Melbourne based colonial surveyor who produced photographic portraits of the Indigenous Australian cricket team before they toured England in 1867. Some were in their cricket whites, but most were posed with weapons such as boomerangs.
professional photographer and surveyor(?), he was thought to be possibly the surveyor 'Dawson’ who was taught photography by Walter Woodbury in the early 1850s when they were briefly surveying together in the Victorian bush. The surveyor was William Dawson and any relationship with Patrick has not been determined. By 1866 Patrick Dawson had his own photographic studio in Victoria, being listed both at Grey Street, Hamilton and Liebeg Street, Warrnambool in 1866-68. He gave both addresses when exhibiting six untouched life-size portrait photographs at the 1866 Melbourne Intercolonial Exhibition and won a medal for them. Thereafter he appears to have been at Hamilton only (always his main studio).

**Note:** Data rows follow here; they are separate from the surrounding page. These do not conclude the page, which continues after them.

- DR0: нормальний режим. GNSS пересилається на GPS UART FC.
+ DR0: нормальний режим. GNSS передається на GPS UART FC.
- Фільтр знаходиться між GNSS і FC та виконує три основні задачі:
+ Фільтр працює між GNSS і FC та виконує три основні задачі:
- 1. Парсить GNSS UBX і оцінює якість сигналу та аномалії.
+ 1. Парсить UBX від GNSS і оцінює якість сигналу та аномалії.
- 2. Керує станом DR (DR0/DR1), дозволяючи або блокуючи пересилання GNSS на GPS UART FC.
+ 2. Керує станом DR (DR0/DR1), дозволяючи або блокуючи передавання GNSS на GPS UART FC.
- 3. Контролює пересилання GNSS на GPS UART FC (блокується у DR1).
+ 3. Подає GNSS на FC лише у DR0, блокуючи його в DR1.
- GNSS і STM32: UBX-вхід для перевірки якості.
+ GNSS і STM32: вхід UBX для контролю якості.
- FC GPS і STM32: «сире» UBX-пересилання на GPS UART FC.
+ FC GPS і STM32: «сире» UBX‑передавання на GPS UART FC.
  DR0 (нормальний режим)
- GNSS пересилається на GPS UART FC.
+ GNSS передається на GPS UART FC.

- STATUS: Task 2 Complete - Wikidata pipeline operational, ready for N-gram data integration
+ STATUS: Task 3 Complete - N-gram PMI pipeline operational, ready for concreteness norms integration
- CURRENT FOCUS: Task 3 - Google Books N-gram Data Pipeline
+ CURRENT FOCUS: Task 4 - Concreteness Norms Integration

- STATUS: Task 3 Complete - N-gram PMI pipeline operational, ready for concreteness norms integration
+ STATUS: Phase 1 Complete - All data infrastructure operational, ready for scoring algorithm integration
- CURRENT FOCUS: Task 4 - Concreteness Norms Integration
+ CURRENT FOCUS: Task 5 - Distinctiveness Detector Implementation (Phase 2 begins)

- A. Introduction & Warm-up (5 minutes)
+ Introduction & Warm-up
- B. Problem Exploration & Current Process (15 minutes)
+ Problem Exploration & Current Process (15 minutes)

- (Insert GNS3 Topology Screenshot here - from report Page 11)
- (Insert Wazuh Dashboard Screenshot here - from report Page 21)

At Warrnambool in October 1867 the members of the Aboriginal cricket team about to tour England were individually photographed by Dawson together with their white managers. Only five of the thirteen Aborigines were posed in cricket flannels or holding bat or ball (and one of them did not sail to England); the rest were clad in ludicrously inappropriate athletics outfits and posed with boomerangs, spears and spear throwers, clubs and shields. The Europeans managing the team, on the other hand, were dressed in exemplary fashion: one as a (non-playing) cricketer, the second as a business manager (taken later seated in a studio) and the third as a gent in a top hat with bat tucked casually under his arm. The sixteen oval photographs were then assembled by Dawson into a composite picture which he issued as a small-scale souvenir in an ambrotype case (Melbourne Cricket Club Museum). It was also lithographed and published by de Gruchy of Melbourne; a print is in the Marylebone Cricket Club (Lords, London). Entitled Australian Aboriginal Cricketers , it had scrolls, a coat of arms, boomerangs, spears, bat and stumps added to the portrait photographs. The resulting image was described in the Warrnambool Examiner of 8 October 1867: 'the picture is 18 inches by 24 inches, the portraits being formed in an oval mounted on cardboard, the borders beautifully lithographed in black and gold.’ 'Photographed by P. Dawson, Hamilton, Victoria’ appears prominently on the base. Dawson produced the work at cost and it clearly took him much (unpaid) time.
He was still in business at Hamilton in 1872 when he showed a life-size photographic portrait, 'absolutely untouched, printed by the solar camera by development on silver salt’, at the Victorian Intercolonial Exhibition. No further work is known beyond this date and presumably the business closed down.